**REQUIRED WORK**.
Your task is to write out the full listing once more, exactly.
....
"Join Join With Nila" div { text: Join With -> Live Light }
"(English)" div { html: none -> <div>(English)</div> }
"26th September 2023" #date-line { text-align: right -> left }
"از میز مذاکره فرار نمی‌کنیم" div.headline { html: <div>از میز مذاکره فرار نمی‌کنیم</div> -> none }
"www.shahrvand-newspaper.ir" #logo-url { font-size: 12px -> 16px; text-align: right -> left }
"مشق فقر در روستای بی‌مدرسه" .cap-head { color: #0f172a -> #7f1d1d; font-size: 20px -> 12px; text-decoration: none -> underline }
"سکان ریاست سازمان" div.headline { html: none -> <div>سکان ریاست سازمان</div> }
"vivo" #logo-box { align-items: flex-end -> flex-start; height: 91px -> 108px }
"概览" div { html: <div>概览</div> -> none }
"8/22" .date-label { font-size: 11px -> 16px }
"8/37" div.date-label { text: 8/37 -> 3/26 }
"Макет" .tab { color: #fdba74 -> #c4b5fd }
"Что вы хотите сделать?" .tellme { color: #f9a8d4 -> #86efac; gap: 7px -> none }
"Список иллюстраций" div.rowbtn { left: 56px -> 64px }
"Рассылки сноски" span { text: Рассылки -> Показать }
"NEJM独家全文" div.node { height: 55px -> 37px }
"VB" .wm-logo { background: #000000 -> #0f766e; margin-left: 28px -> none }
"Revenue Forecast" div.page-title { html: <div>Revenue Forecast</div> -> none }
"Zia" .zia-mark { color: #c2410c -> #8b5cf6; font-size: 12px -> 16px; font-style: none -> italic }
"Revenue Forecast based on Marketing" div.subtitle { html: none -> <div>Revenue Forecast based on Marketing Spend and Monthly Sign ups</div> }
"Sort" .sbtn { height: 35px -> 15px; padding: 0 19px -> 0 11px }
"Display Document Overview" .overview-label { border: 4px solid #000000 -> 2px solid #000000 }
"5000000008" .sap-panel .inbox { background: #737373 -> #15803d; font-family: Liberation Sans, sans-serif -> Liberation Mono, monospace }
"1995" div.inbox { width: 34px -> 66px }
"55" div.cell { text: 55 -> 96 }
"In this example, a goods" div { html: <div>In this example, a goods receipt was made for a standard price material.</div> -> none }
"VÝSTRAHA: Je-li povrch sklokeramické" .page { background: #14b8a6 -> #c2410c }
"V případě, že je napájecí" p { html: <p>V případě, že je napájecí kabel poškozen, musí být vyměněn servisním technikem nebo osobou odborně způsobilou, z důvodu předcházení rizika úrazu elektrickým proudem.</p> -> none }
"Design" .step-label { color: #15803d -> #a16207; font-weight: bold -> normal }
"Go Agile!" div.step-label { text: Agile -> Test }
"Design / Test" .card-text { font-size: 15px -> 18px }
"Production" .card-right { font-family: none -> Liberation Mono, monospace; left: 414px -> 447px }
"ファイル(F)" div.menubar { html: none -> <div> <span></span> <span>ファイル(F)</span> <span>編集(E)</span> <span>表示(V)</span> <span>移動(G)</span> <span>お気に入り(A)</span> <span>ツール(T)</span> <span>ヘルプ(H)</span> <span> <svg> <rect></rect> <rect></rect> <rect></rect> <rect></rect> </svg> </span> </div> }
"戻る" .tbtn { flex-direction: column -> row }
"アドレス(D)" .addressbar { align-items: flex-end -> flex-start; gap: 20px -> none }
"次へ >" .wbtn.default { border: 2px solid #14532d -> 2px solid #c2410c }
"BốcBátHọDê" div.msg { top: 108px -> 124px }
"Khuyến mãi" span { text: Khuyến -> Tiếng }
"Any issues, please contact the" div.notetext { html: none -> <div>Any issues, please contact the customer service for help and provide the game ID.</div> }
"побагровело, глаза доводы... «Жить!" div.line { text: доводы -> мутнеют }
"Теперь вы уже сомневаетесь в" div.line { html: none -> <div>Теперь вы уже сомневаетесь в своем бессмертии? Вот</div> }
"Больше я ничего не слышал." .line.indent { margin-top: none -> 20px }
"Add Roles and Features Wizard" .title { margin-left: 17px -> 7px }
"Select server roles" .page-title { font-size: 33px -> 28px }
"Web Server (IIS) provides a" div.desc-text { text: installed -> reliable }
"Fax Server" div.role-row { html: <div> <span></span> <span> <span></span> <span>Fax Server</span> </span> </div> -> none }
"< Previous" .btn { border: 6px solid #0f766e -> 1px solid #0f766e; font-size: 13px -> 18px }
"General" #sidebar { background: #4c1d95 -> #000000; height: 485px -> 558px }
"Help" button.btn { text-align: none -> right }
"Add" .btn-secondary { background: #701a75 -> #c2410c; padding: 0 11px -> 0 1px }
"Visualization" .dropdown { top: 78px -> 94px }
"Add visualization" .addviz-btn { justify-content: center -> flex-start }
....
**WRITTEN SOLUTION**.
"Join Join With Nila" div { text: Join With -> Live Light }
"(English)" div { html: none -> <div>(English)</div> }
"26th September 2023" #date-line { text-align: right -> left }
"از میز مذاکره فرار نمی‌کنیم" div.headline { html: <div>از میز مذاکره فرار نمی‌کنیم</div> -> none }
"www.shahrvand-newspaper.ir" #logo-url { font-size: 12px -> 16px; text-align: right -> left }
"مشق فقر در روستای بی‌مدرسه" .cap-head { color: #0f172a -> #7f1d1d; font-size: 20px -> 12px; text-decoration: none -> underline }
"سکان ریاست سازمان" div.headline { html: none -> <div>سکان ریاست سازمان</div> }
"vivo" #logo-box { align-items: flex-end -> flex-start; height: 91px -> 108px }
"概览" div { html: <div>概览</div> -> none }
"8/22" .date-label { font-size: 11px -> 16px }
"8/37" div.date-label { text: 8/37 -> 3/26 }
"Макет" .tab { color: #fdba74 -> #c4b5fd }
"Что вы хотите сделать?" .tellme { color: #f9a8d4 -> #86efac; gap: 7px -> none }
"Список иллюстраций" div.rowbtn { left: 56px -> 64px }
"Рассылки сноски" span { text: Рассылки -> Показать }
"NEJM独家全文" div.node { height: 55px -> 37px }
"VB" .wm-logo { background: #000000 -> #0f766e; margin-left: 28px -> none }
"Revenue Forecast" div.page-title { html: <div>Revenue Forecast</div> -> none }
"Zia" .zia-mark { color: #c2410c -> #8b5cf6; font-size: 12px -> 16px; font-style: none -> italic }
"Revenue Forecast based on Marketing" div.subtitle { html: none -> <div>Revenue Forecast based on Marketing Spend and Monthly Sign ups</div> }
"Sort" .sbtn { height: 35px -> 15px; padding: 0 19px -> 0 11px }
"Display Document Overview" .overview-label { border: 4px solid #000000 -> 2px solid #000000 }
"5000000008" .sap-panel .inbox { background: #737373 -> #15803d; font-family: Liberation Sans, sans-serif -> Liberation Mono, monospace }
"1995" div.inbox { width: 34px -> 66px }
"55" div.cell { text: 55 -> 96 }
"In this example, a goods" div { html: <div>In this example, a goods receipt was made for a standard price material.</div> -> none }
"VÝSTRAHA: Je-li povrch sklokeramické" .page { background: #14b8a6 -> #c2410c }
"V případě, že je napájecí" p { html: <p>V případě, že je napájecí kabel poškozen, musí být vyměněn servisním technikem nebo osobou odborně způsobilou, z důvodu předcházení rizika úrazu elektrickým proudem.</p> -> none }
"Design" .step-label { color: #15803d -> #a16207; font-weight: bold -> normal }
"Go Agile!" div.step-label { text: Agile -> Test }
"Design / Test" .card-text { font-size: 15px -> 18px }
"Production" .card-right { font-family: none -> Liberation Mono, monospace; left: 414px -> 447px }
"ファイル(F)" div.menubar { html: none -> <div> <span></span> <span>ファイル(F)</span> <span>編集(E)</span> <span>表示(V)</span> <span>移動(G)</span> <span>お気に入り(A)</span> <span>ツール(T)</span> <span>ヘルプ(H)</span> <span> <svg> <rect></rect> <rect></rect> <rect></rect> <rect></rect> </svg> </span> </div> }
"戻る" .tbtn { flex-direction: column -> row }
"アドレス(D)" .addressbar { align-items: flex-end -> flex-start; gap: 20px -> none }
"次へ >" .wbtn.default { border: 2px solid #14532d -> 2px solid #c2410c }
"BốcBátHọDê" div.msg { top: 108px -> 124px }
"Khuyến mãi" span { text: Khuyến -> Tiếng }
"Any issues, please contact the" div.notetext { html: none -> <div>Any issues, please contact the customer service for help and provide the game ID.</div> }
"побагровело, глаза доводы... «Жить!" div.line { text: доводы -> мутнеют }
"Теперь вы уже сомневаетесь в" div.line { html: none -> <div>Теперь вы уже сомневаетесь в своем бессмертии? Вот</div> }
"Больше я ничего не слышал." .line.indent { margin-top: none -> 20px }
"Add Roles and Features Wizard" .title { margin-left: 17px -> 7px }
"Select server roles" .page-title { font-size: 33px -> 28px }
"Web Server (IIS) provides a" div.desc-text { text: installed -> reliable }
"Fax Server" div.role-row { html: <div> <span></span> <span> <span></span> <span>Fax Server</span> </span> </div> -> none }
"< Previous" .btn { border: 6px solid #0f766e -> 1px solid #0f766e; font-size: 13px -> 18px }
"General" #sidebar { background: #4c1d95 -> #000000; height: 485px -> 558px }
"Help" button.btn { text-align: none -> right }
"Add" .btn-secondary { background: #701a75 -> #c2410c; padding: 0 11px -> 0 1px }
"Visualization" .dropdown { top: 78px -> 94px }
"Add visualization" .addviz-btn { justify-content: center -> flex-start }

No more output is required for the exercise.